> Task prompt:
Given the records below, pull every line with the word "fill" into the answer.

> Input records:
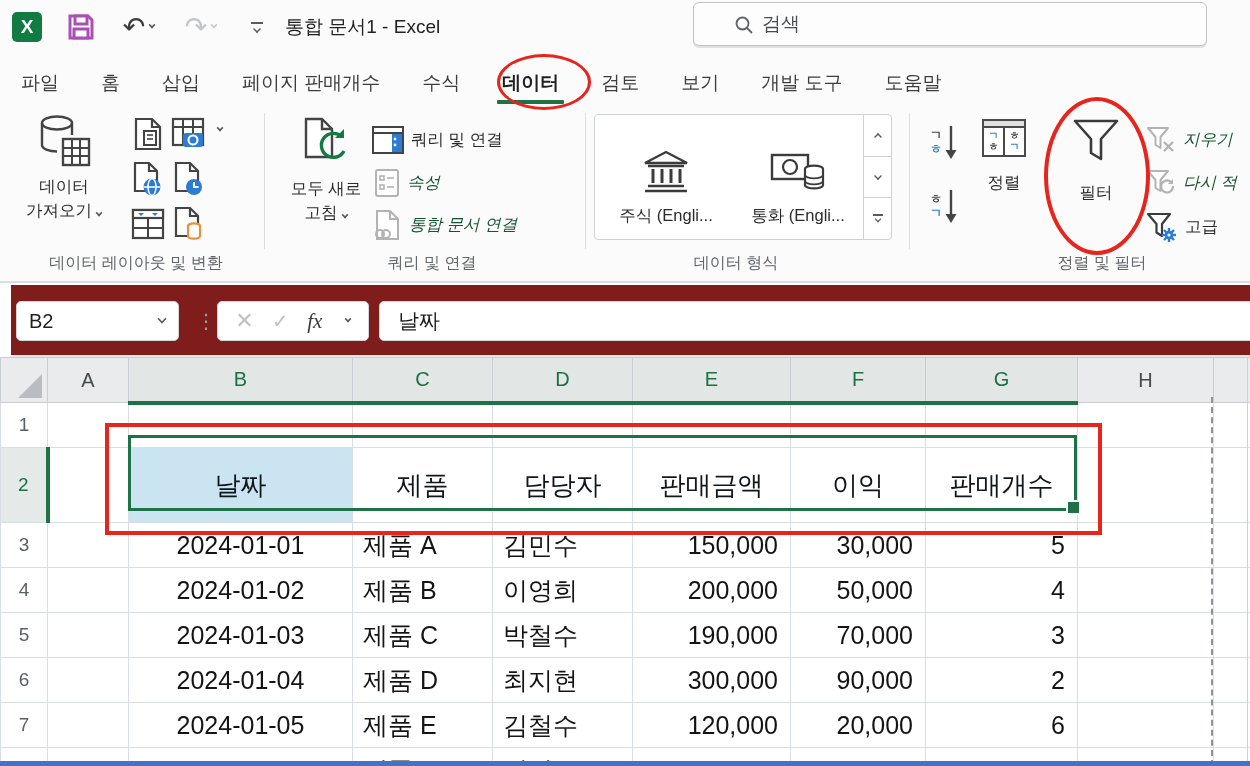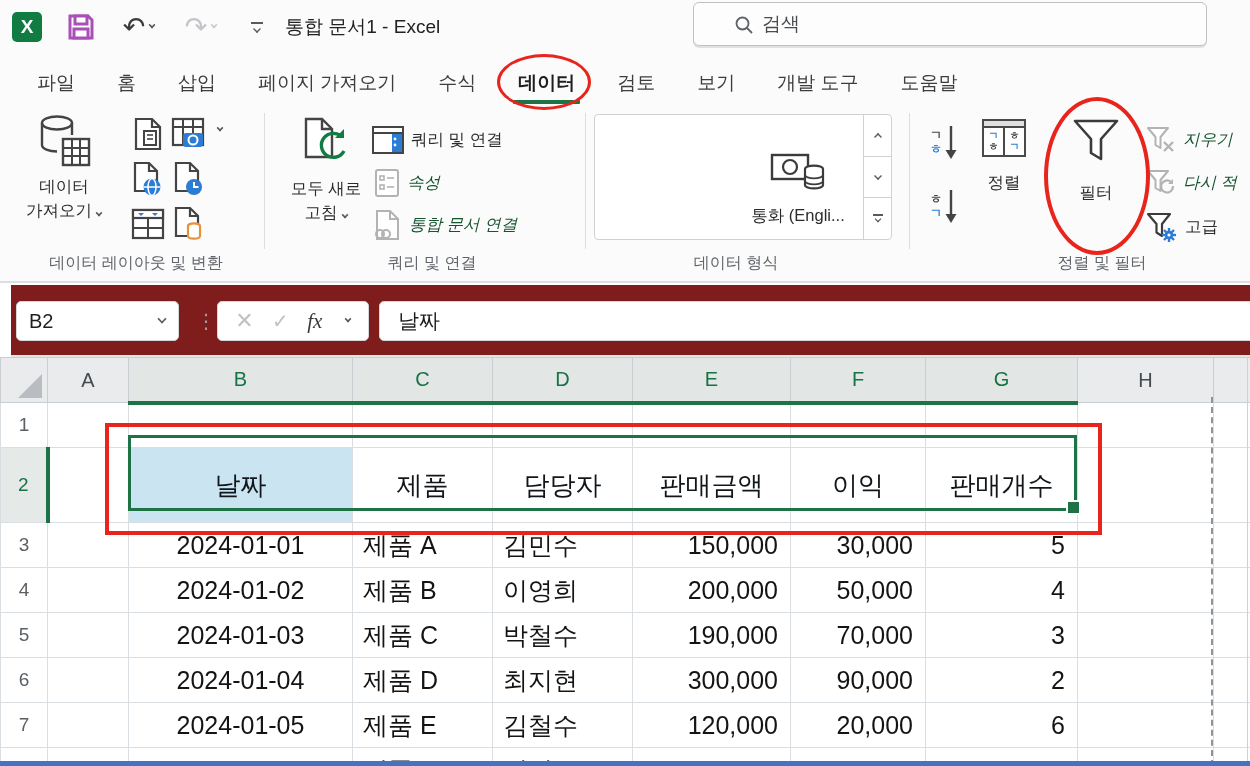--- a/index.html
+++ b/index.html
@@ -36,7 +36,7 @@
   .mag { position:absolute; left:40px; top:12px; }
 
   
-  .tabs { display:flex; height:45px; align-items:stretch; padding-left:16px; }
+  .tabs { display:flex; height:45px; align-items:stretch; padding-left:0; }
   .tab { padding:0 21px; display:flex; align-items:center; font-size:19px; color:#3d3d3d; position:relative; }
   .tab.active { font-weight:bold; color:#1f1f1f; }
   .tab.active::after { content:""; position:absolute; left:16px; right:16px; bottom:1px;

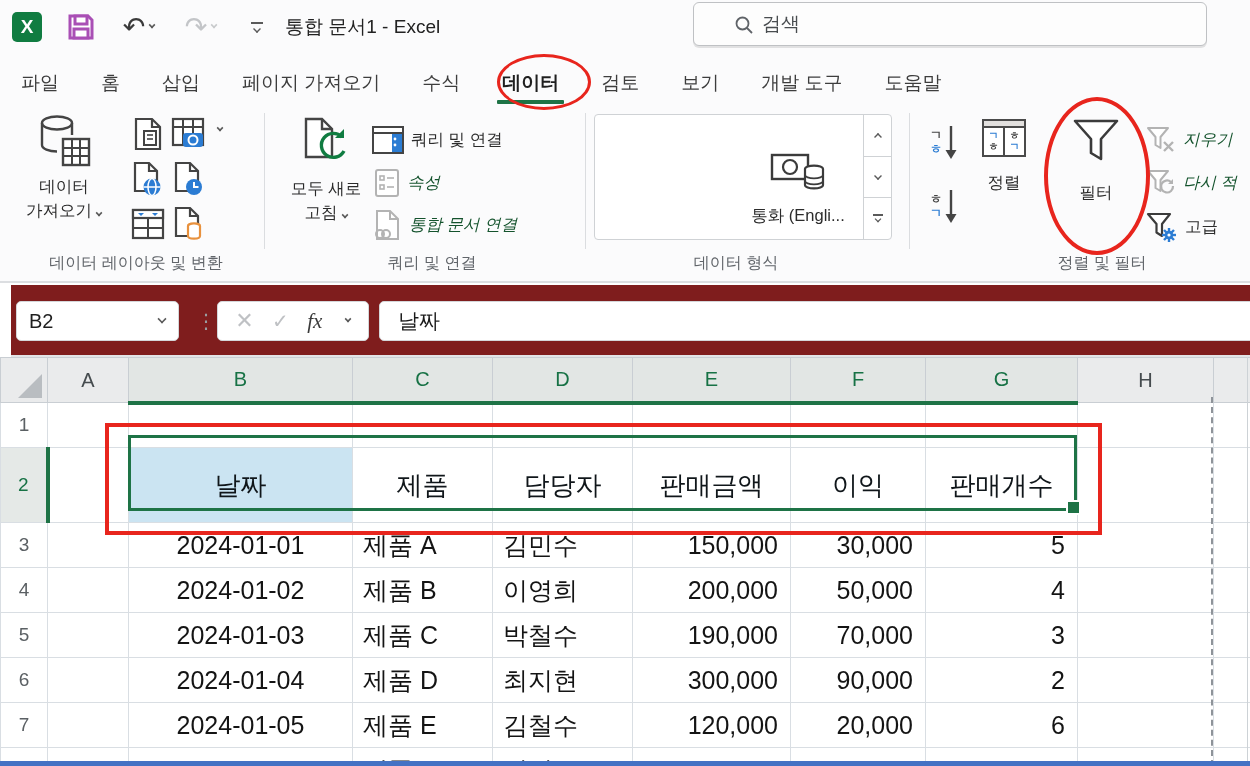--- a/index.html
+++ b/index.html
@@ -162,7 +162,7 @@
       <div class="tab">파일</div>
       <div class="tab">홈</div>
       <div class="tab">삽입</div>
-      <div class="tab">페이지 가져오기</div>
+      <div class="tab">페이지 판매개수</div>
       <div class="tab">수식</div>
       <div class="tab active">데이터</div>
       <div class="tab">검토</div>

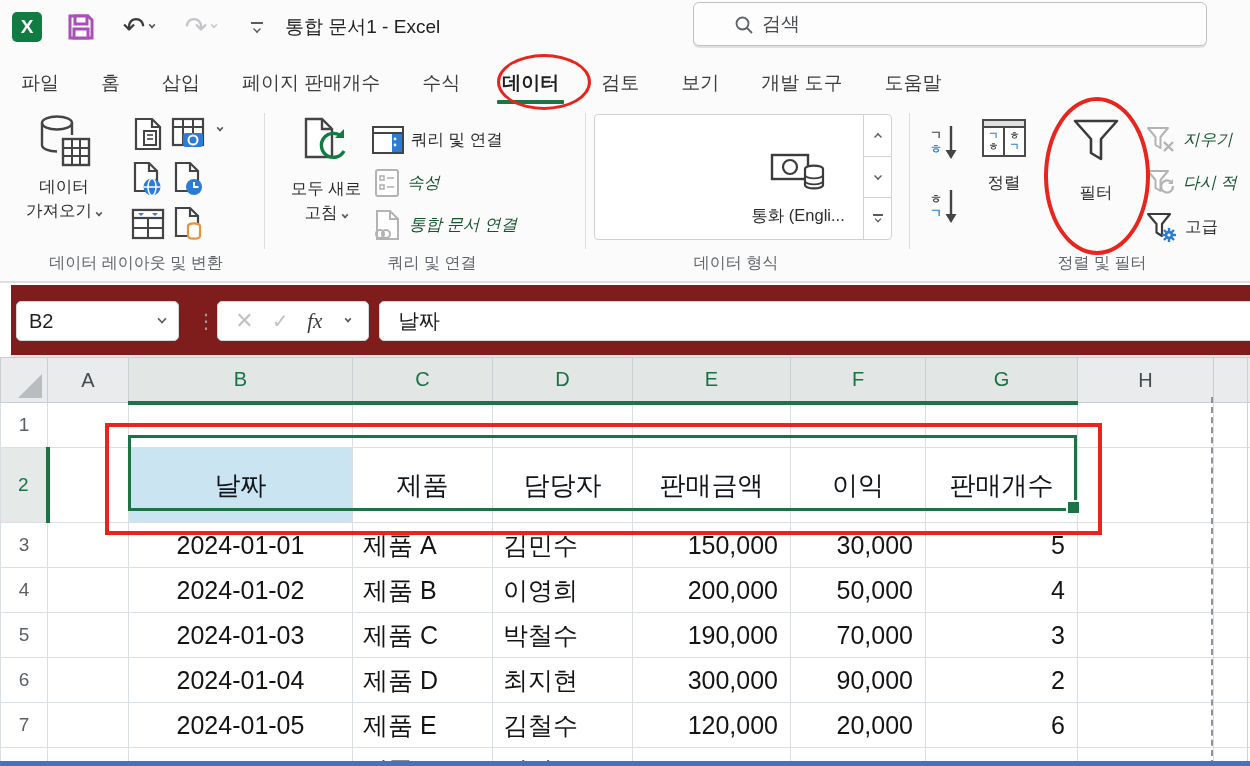--- a/index.html
+++ b/index.html
@@ -297,6 +297,19 @@
     <div class="vsep" style="left:585px;"></div>
 
     <div class="gallery">
+      <div class="gal-item" style="left:4px;">
+        <svg width="50" height="46" viewBox="0 0 50 46" style="margin-bottom:10px;">
+          <path d="M4 14 L25 3 L46 14 Z" fill="none" stroke="#3b3b3b" stroke-width="2.4"></path>
+          <line x1="7" y1="17" x2="43" y2="17" stroke="#3b3b3b" stroke-width="2.4"></line>
+          <line x1="12" y1="20" x2="12" y2="34" stroke="#3b3b3b" stroke-width="3"></line>
+          <line x1="21" y1="20" x2="21" y2="34" stroke="#3b3b3b" stroke-width="3"></line>
+          <line x1="30" y1="20" x2="30" y2="34" stroke="#3b3b3b" stroke-width="3"></line>
+          <line x1="39" y1="20" x2="39" y2="34" stroke="#3b3b3b" stroke-width="3"></line>
+          <line x1="7" y1="37" x2="43" y2="37" stroke="#3b3b3b" stroke-width="2.4"></line>
+          <line x1="4" y1="42" x2="46" y2="42" stroke="#3b3b3b" stroke-width="2.4"></line>
+        </svg>
+        <span class="lbl">주식 (Engli...</span>
+      </div>
       <div class="gal-item" style="left:136px;">
         <svg width="56" height="44" viewBox="0 0 56 44" style="margin-bottom:10px;">
           <rect x="2" y="4" width="36" height="24" fill="#fff" stroke="#3b3b3b" stroke-width="2.4"></rect>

> Result for this exercise:
+          <path d="M4 14 L25 3 L46 14 Z" fill="none" stroke="#3b3b3b" stroke-width="2.4"></path>
           <rect x="2" y="4" width="36" height="24" fill="#fff" stroke="#3b3b3b" stroke-width="2.4"></rect>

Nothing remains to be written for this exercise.